Le luxe tremble, la joaillerie encaisse

  • La haute joaillerie avance alors que le luxe grand public ralentit. Elle agit comme valeur refuge, c’est-à-dire un achat perçu comme plus sûr quand l’ambiance se dégrade. L’or, porté par la flambée de ses cours, renforce cette idée d’objet qui traverse le temps.
  • Chez Richemont, la joaillerie a progressé fin 2025, avec +14% hors change et 4,8 milliards d’euros sur la période clé. “Hors change” veut dire que l’effet des monnaies est retiré pour voir la vraie dynamique des ventes. Pendant ce temps, l’horlogerie souffrait, et le contraste frappe.
  • Les moteurs ne sont pas partout les mêmes, et c’est là que ça devient crucial. Le Moyen‑Orient, le Japon et les Amériques ont tiré des pics de croissance au dernier trimestre, pendant que l’Europe restait en reprise plus timide. Quand ces zones accélèrent, les maisons ajustent leurs collections, leurs événements et leurs pièces les plus rares.

La rareté devient un show

  • Les maisons remettent la pierre au centre du jeu, et pas juste pour briller. Elles racontent l’histoire des gemmes, comme des émeraudes colombiennes ou des appairages spectaculaires, pour rendre le prix “évident” et le désir immédiat. Résultat : la gemme devient un argument marketing aussi puissant que le nom sur l’écrin.
  • Le mélange joaillerie‑horlogerie s’emballe, avec des pièces hybrides qui visent les collectionneurs. Une montre joaillière, c’est une montre traitée comme un bijou, avec métaux précieux et pierres, pensée pour être vue avant même d’être lue. Le chronographe, lui, est une montre avec fonction chronométrage, et il devient un terrain de jeu pour l’exclusivité.
  • La rareté se fabrique aussi par le format, avec des séries limitées et une expérience plus “privée”. Les maisons poussent le luxe expérientiel, où l’achat s’accompagne d’un récit, d’un accès, d’un moment. Et quand les séries sont ultra‑limitées, la tension monte, y compris via un marché secondaire qui attire ceux qui veulent “la pièce” que tout le monde cherche.

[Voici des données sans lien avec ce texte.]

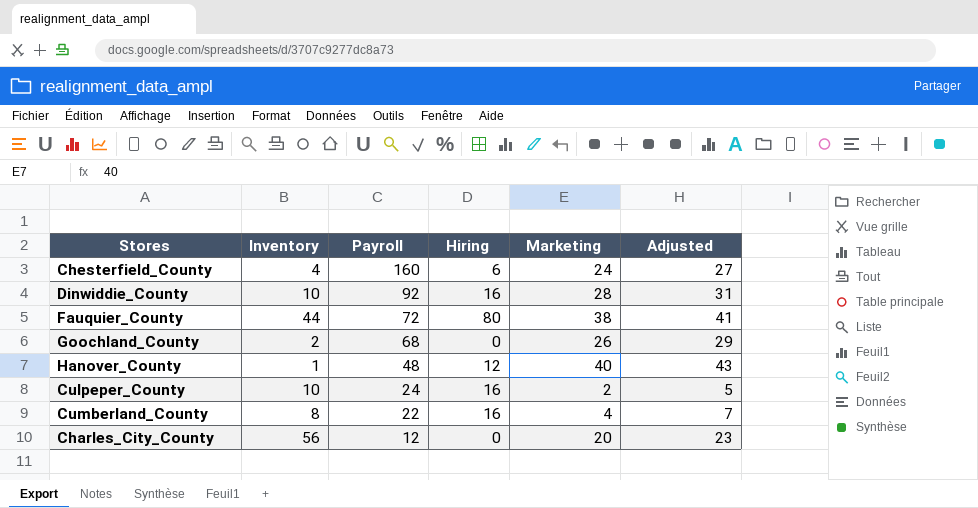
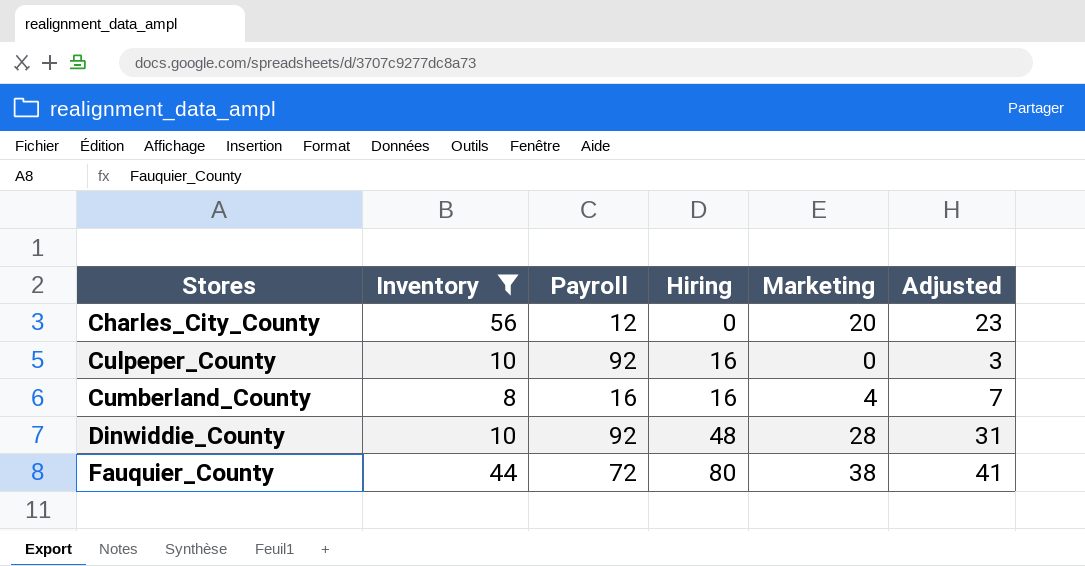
filter: none -> Inventory >= 8
row order: Payroll descending -> Stores ascending
Culpeper_County | Payroll: 24 -> 92
Culpeper_County | Marketing: 2 -> 0
Culpeper_County | Adjusted: 5 -> 3
Cumberland_County | Payroll: 22 -> 16
Dinwiddie_County | Hiring: 16 -> 48

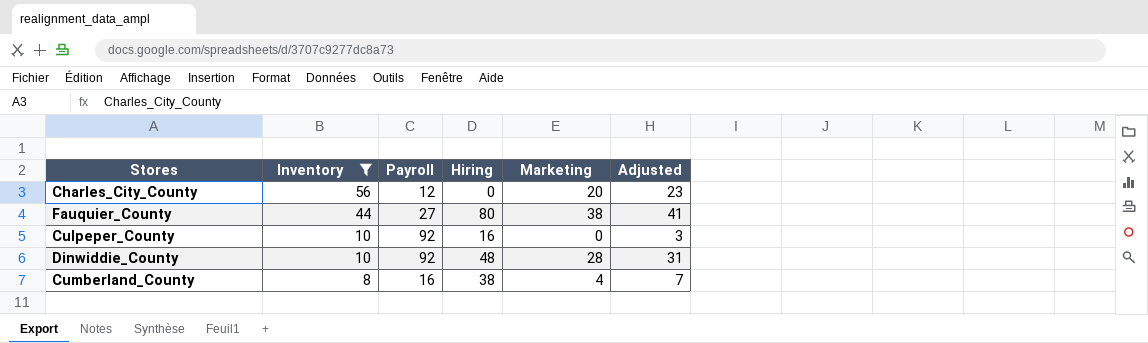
row order: Stores ascending -> Inventory descending
Fauquier_County | Payroll: 72 -> 27
Cumberland_County | Hiring: 16 -> 38

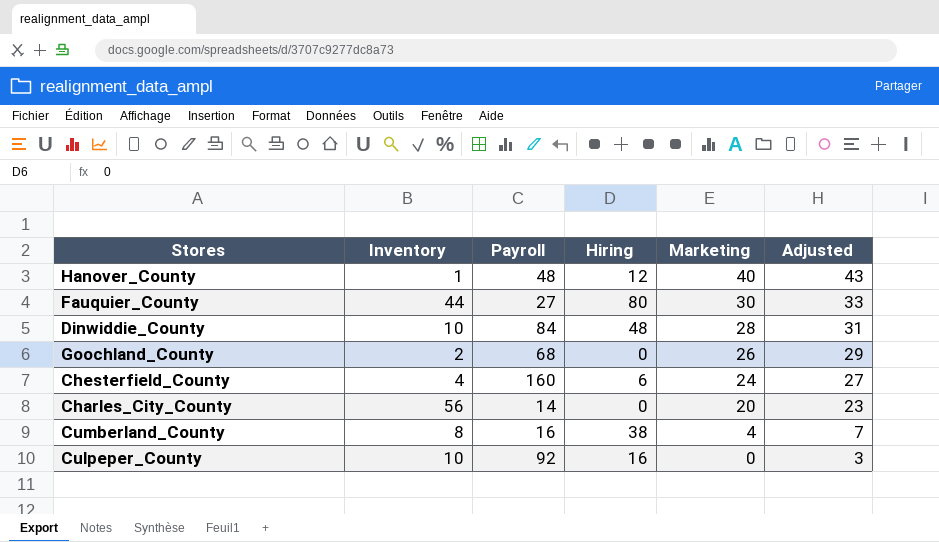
filter: Inventory >= 8 -> none
row order: Inventory descending -> Marketing descending
Fauquier_County | Marketing: 38 -> 30
Fauquier_County | Adjusted: 41 -> 33
Dinwiddie_County | Payroll: 92 -> 84
Charles_City_County | Payroll: 12 -> 14

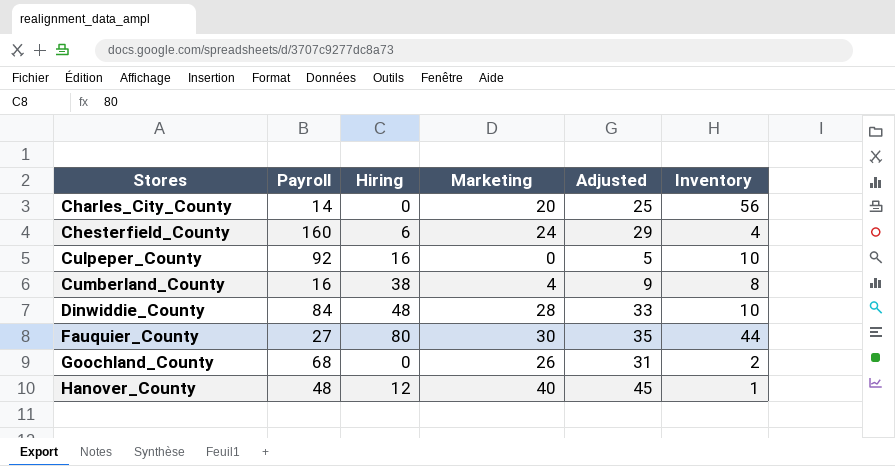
row order: Marketing descending -> Stores ascending
column Adjusted | formula: [Marketing] + 3 -> [Marketing] + 5
column Inventory | position: 2 -> 6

Nouveaux codes : hybrides, ateliers et virage responsable

  • Les objets‑phares se veulent plus techniques, plus chers, plus “signature”. On parle de platine, d’incrustations d’or et de diamants, de cadrans laqués, et même de mouvement Zenith El Primero, pour créer une pièce qui raconte autant qu’elle affiche l’heure. Le message est clair : l’innovation sert surtout à fabriquer de la désirabilité.
  • Derrière la vitrine, la production s’organise entre manufacture intégrée et ateliers externalisés. Les grands groupes gardent en interne le cœur du savoir‑faire, comme le sertissage (l’art de fixer une pierre dans le métal) et le design, pour protéger l’exclusivité. Et quand une marque devient “non‑core”, les portefeuilles bougent, comme la cession de Baume & Mercier à Damiani, signe d’un recentrage vers la joaillerie premium.
  • Le durable s’impose, mais sans effacer le rêve, et c’est là que tout se joue. Le diamant de synthèse est un diamant créé en laboratoire, proposé comme alternative créative et éthique au diamant minier, et certaines marques en font une ligne dédiée. En parallèle, salons et fondations mettent en scène la transmission des gestes, de la gravure à la marqueterie, pour convertir la curiosité des jeunes collectionneurs en envie de posséder “du vrai”.